HUBUNGAN FLAT FOOT PADA USIA DEWASA DENGAN KESEIMBANGAN STATIS PADA KAKI DOMINAN DI KLINIK THERAPOP TAHUN 2026
Kata Kunci:
Flat Foot, Keseimbangan Statis, Navicular Drop Test, Single Leg StancAbstrak
Flat foot merupakan salah satu kelainan biomekanik pada ekstremitas bawah yang ditandai dengan penurunan lengkung longitudinal medial kaki. Kondisi ini dapat memengaruhi fungsi penopang tubuh, distribusi tekanan plantar, serta mekanisme kontrol postural sehingga berpotensi menimbulkan gangguan keseimbangan statis maupun dinamis. Pada usia dewasa, aktivitas fungsional yang tinggi menuntut kemampuan keseimbangan optimal, sehingga gangguan struktur lengkung kaki dapat berdampak pada stabilitas tubuh dan risiko cedera. Penelitian ini bertujuan untuk mengetahui hubungan derajat flat foot terhadap keseimbangan statis dan dinamis pada usia dewasa di Klinik Therapop. Jenis penelitian ini merupakan penelitian kuantitatif observasional dengan desain korelasional. Sampel penelitian berjumlah 52 responden usia dewasa yang diperoleh melalui teknik total sampling sesuai kriteria inklusi. Flat foot diukur menggunakan Navicular Drop Test dan keseimbangan statis diukur menggunakan Single Leg Stance Test. Analisis data dilakukan menggunakan uji Saperman Rank. Hasil uji korelasi Spearman menunjukkan terdapat hubungan yang signifikan antara derajat flat foot dan keseimbangan statis dengan nilai r = -0,462 dan p = 0,000 (p<0,05). Hal ini menunjukan bahwa semakin tinggi derajat flat foot maka keseimbangan statis cenderung menurun. Terdapat hubungan yang signifikan antara derajat flat foot dengan keseimbangan statis usia dewasa pada kaki dominan di Klinik Therapop. Semakin tinggi derajat flat foot, maka perubahan kemampuan keseimbangan statis semakin nyata.

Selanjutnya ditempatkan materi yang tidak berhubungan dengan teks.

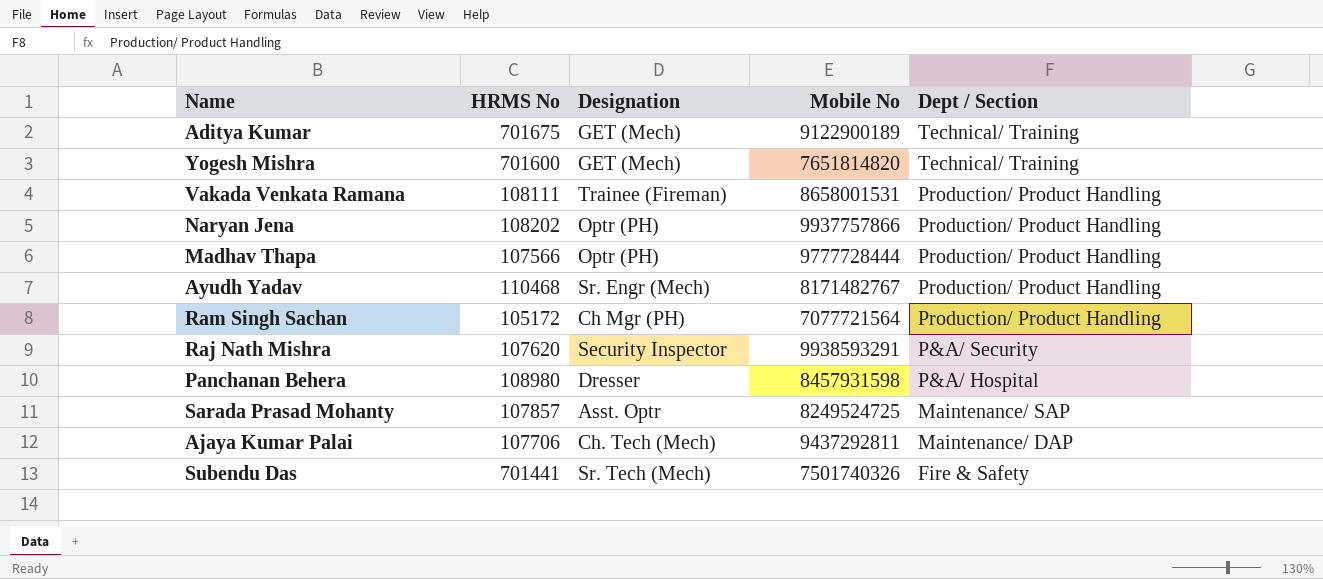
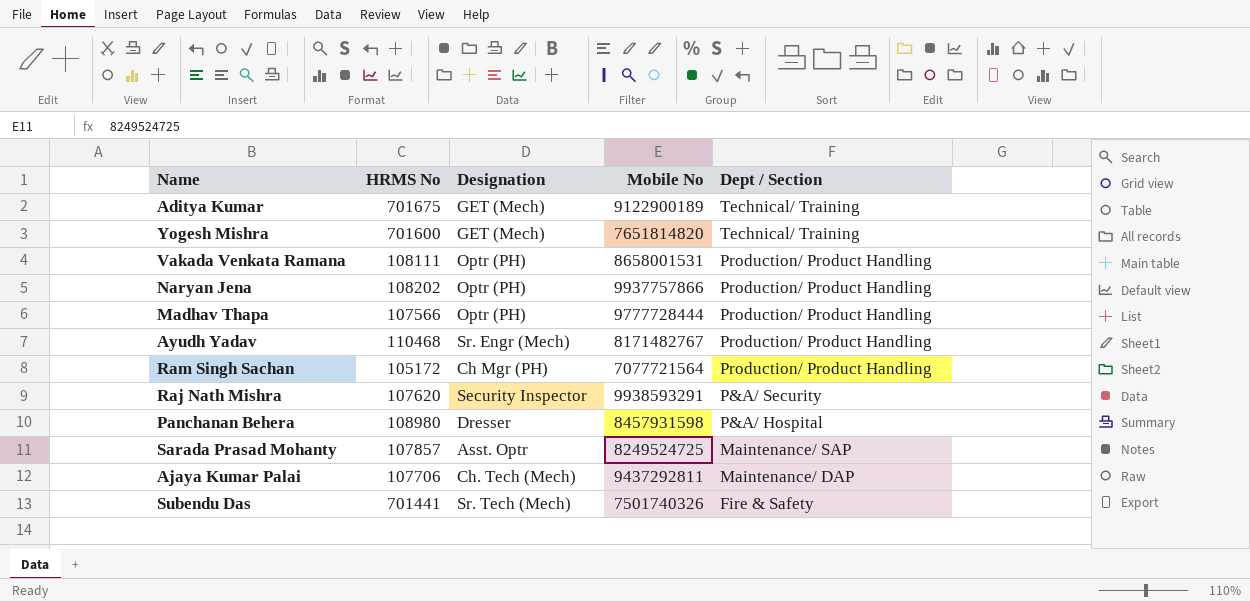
Vakada Venkata Ramana | Designation: Trainee (Fireman) -> Optr (PH)

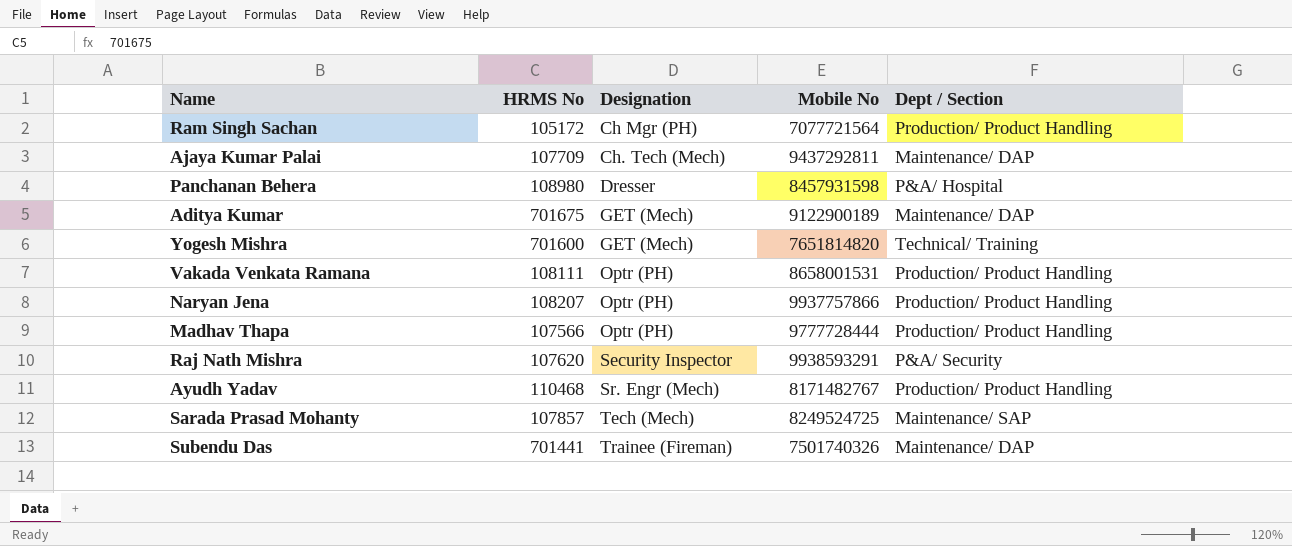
row order: Dept / Section descending -> Designation ascending
Ajaya Kumar Palai | HRMS No: 107706 -> 107709
Aditya Kumar | Dept / Section: Technical/ Training -> Maintenance/ DAP
Naryan Jena | HRMS No: 108202 -> 108207
Sarada Prasad Mohanty | Designation: Asst. Optr -> Tech (Mech)
Subendu Das | Designation: Sr. Tech (Mech) -> Trainee (Fireman)
Subendu Das | Dept / Section: Fire & Safety -> Maintenance/ DAP

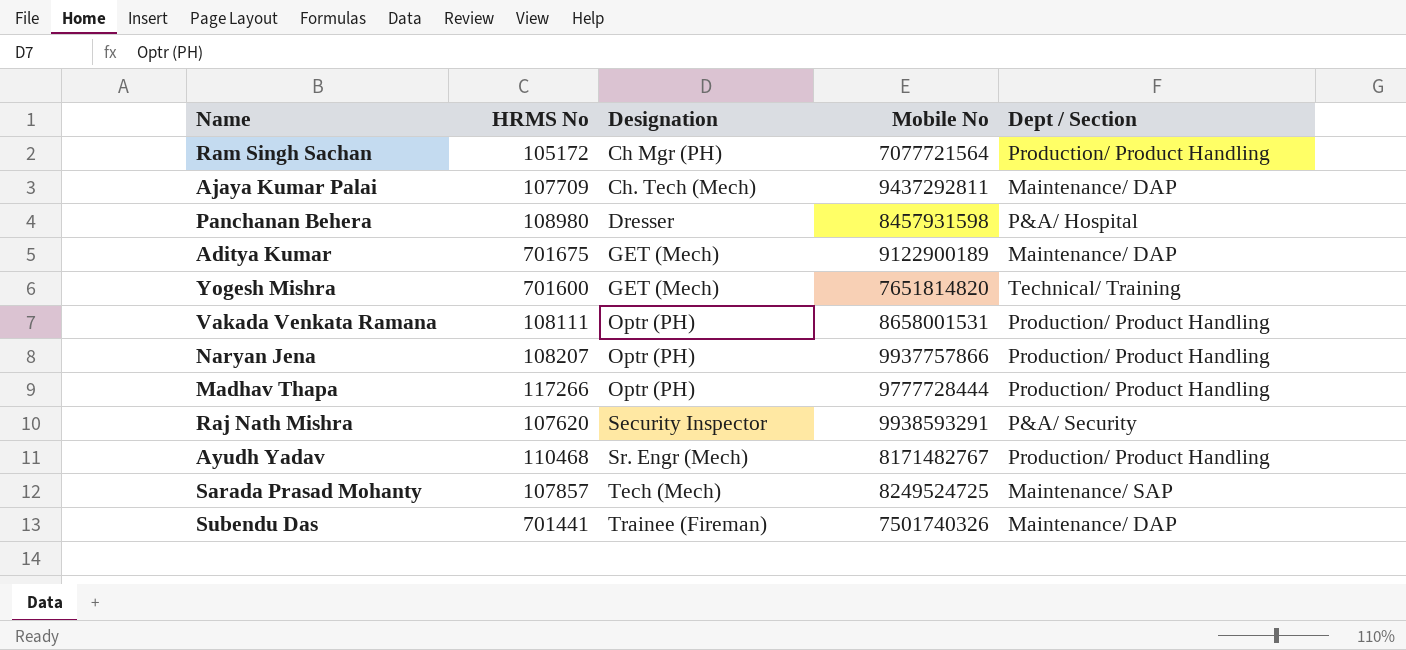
Madhav Thapa | HRMS No: 107566 -> 117266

Flat foot is a biomechanical disorder of the lower extremity characterized by a decreased or collapsed medial longitudinal arch. This condition may alter plantar pressure distribution and impair postural control mechanisms, which can lead to disturbances in both static and dynamic balance. In adulthood, optimal balance is essential to support daily functional activities and reduce the risk of injury. Therefore, this study aimed to determine the relationship between the degree of flat foot and static as well as dynamic balance among adults at Therapop Clinic. This study was a quantitative observational study with a correlational design. The sample consisted of 52 adult respondents, obtained through total sampling technique according to the inclusion criteria. Flat feet were measured using the Navicular Drop Test and static balance was measured using the Single Leg Stance Test. Data analysis was performed using the Saperman Rank test. Spearman's correlation test results showed a significant relationship between the degree of flatfoot and static balance, with an r value of -0.462 and p value of 0.000 (p<0.05). This indicates that the higher the degree of flatfoot, the lower the static balance. There was a significant correlation between the degree of flatfoot and static balance in adults with the dominant foot at the Therapop Clinic. The higher the degree of flatfoot, the more pronounced the change in static balance ability.